» PROBLEM TO WORK ON: Among the entries below, take the line with "(177, 228) none" and the line with "(171, 398) none", and output them and every line between them exactly, with nothing else.

» SUPPLIED INFORMATION:
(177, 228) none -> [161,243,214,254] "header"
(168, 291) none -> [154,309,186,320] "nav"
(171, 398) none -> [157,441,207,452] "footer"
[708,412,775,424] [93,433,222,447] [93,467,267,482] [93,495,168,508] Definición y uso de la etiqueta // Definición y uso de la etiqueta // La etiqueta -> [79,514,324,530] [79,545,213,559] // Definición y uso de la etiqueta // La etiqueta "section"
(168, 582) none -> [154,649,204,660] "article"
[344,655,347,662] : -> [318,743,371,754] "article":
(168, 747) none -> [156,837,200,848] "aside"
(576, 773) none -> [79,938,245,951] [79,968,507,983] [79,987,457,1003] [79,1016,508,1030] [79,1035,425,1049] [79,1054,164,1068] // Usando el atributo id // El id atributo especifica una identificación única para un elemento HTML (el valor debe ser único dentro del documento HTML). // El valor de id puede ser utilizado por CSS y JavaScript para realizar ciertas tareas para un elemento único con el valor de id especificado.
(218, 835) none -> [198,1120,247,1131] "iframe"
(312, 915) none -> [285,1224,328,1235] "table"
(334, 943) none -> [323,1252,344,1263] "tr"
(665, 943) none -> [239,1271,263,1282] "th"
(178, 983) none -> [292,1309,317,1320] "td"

...

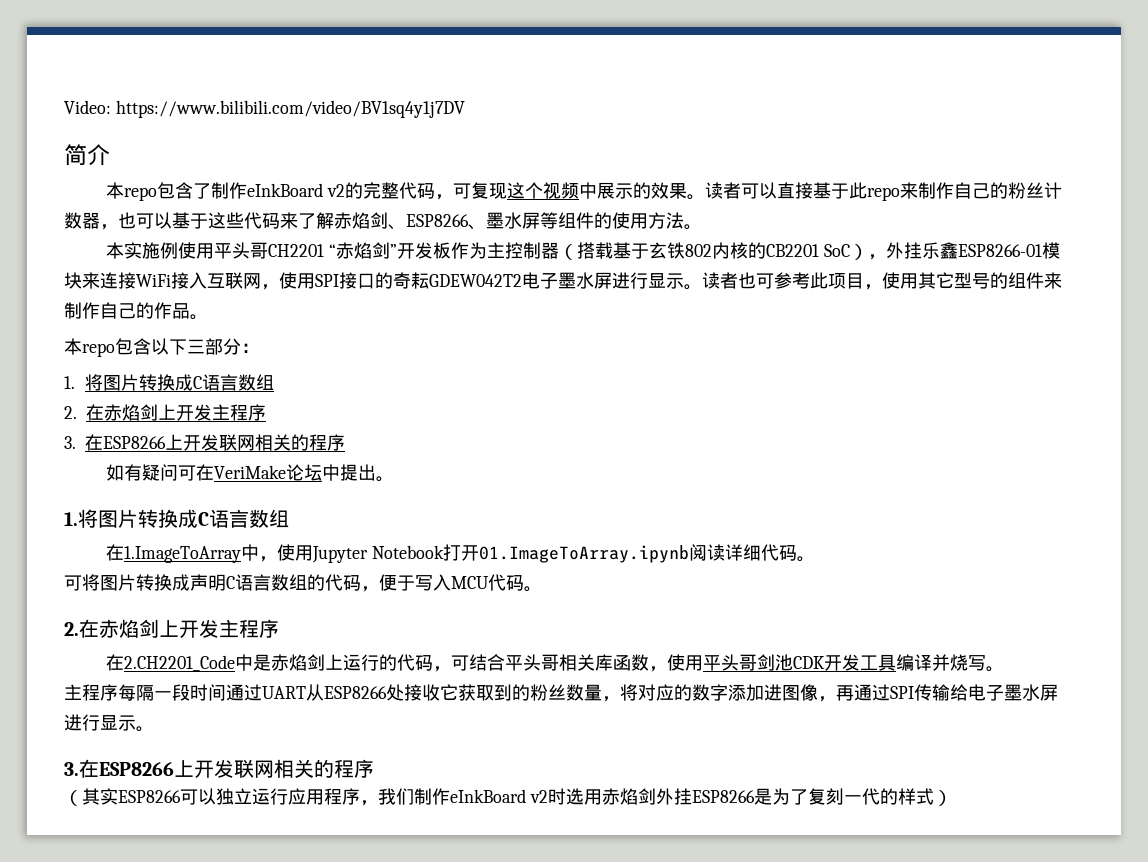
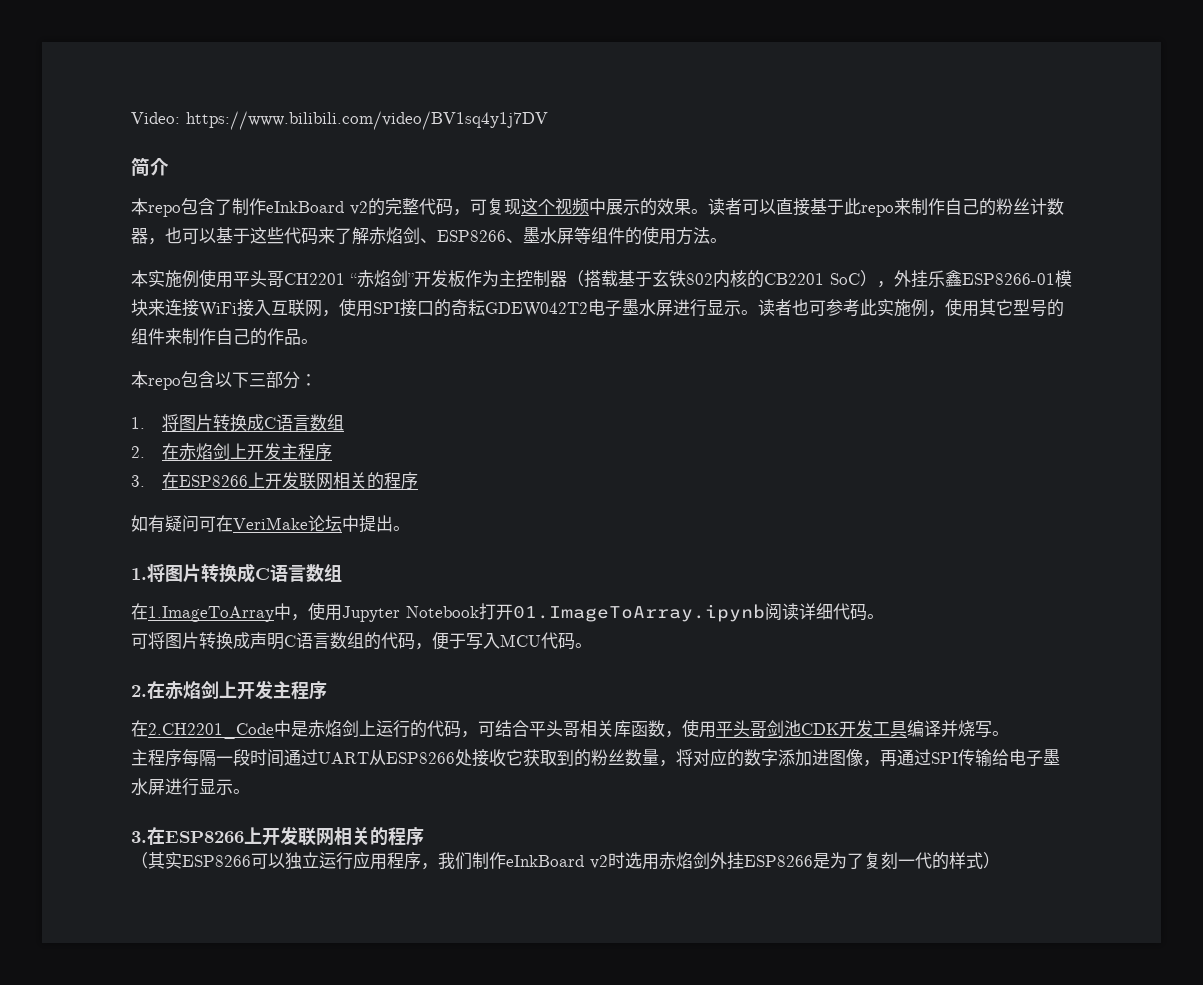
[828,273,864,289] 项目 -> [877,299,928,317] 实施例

» ANSWER BELOW:
(177, 228) none -> [161,243,214,254] "header"
(168, 291) none -> [154,309,186,320] "nav"
(171, 398) none -> [157,441,207,452] "footer"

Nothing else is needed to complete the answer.